The prompt text states 'which came out last year', implying the conversation occurs in 2025. Sonnet and Opus performed temporal reasoning to backfill 2024; Haiku took a more conservative stance and did not infer from context. Both approaches are defensible, but inference is more useful.
Did any model incorrectly include the rumored foldable Surface device?
No. All three models correctly excluded it because the text explicitly labeled it as an unconfirmed rumor ('the rumor about a foldable Surface device...nothing was confirmed'). The task requirement to extract only specific products was honored across the board.

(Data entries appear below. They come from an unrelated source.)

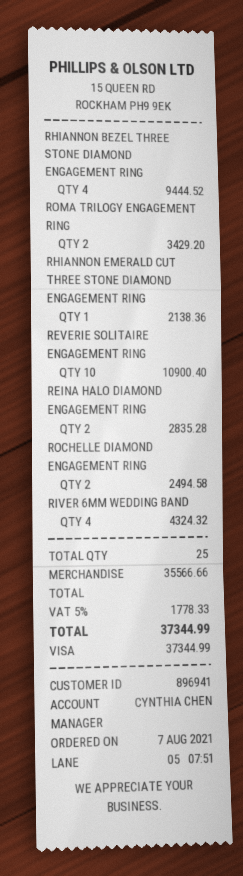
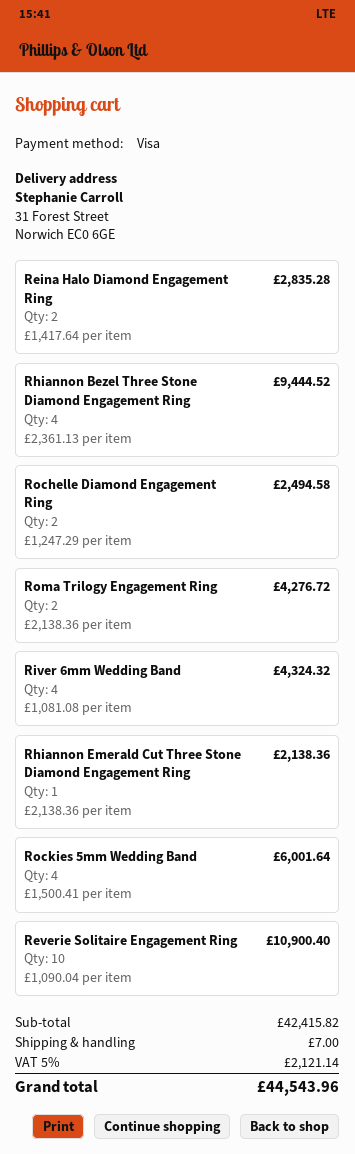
ROMA TRILOGY ENGAGEMENT RING: 2 for 3429.20 -> 2 for 4276.72
Rockies 5mm Wedding Band: none -> 4 for 6001.64
subtotal: 35566.66 -> 42415.82
shipping: none -> 7.00
tax: 5% = 1778.33 -> 5% = 2121.14
total: 37344.99 -> 44543.96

How did the models handle approximate prices like 'around $500'?
All three models interpreted 'around $500' as price_usd: 500, treating the fuzzy reference as a valid numeric value. This is pragmatic for real-world data where approximate prices are common.
What is the cost-per-correct-answer for each model on this task?
Haiku: $0.00119 for an incomplete extraction (no Pixel release year). Sonnet: $0.00561 for a complete extraction. Opus: $0.02093 for the same complete extraction. Sonnet wins on cost-to-accuracy ratio.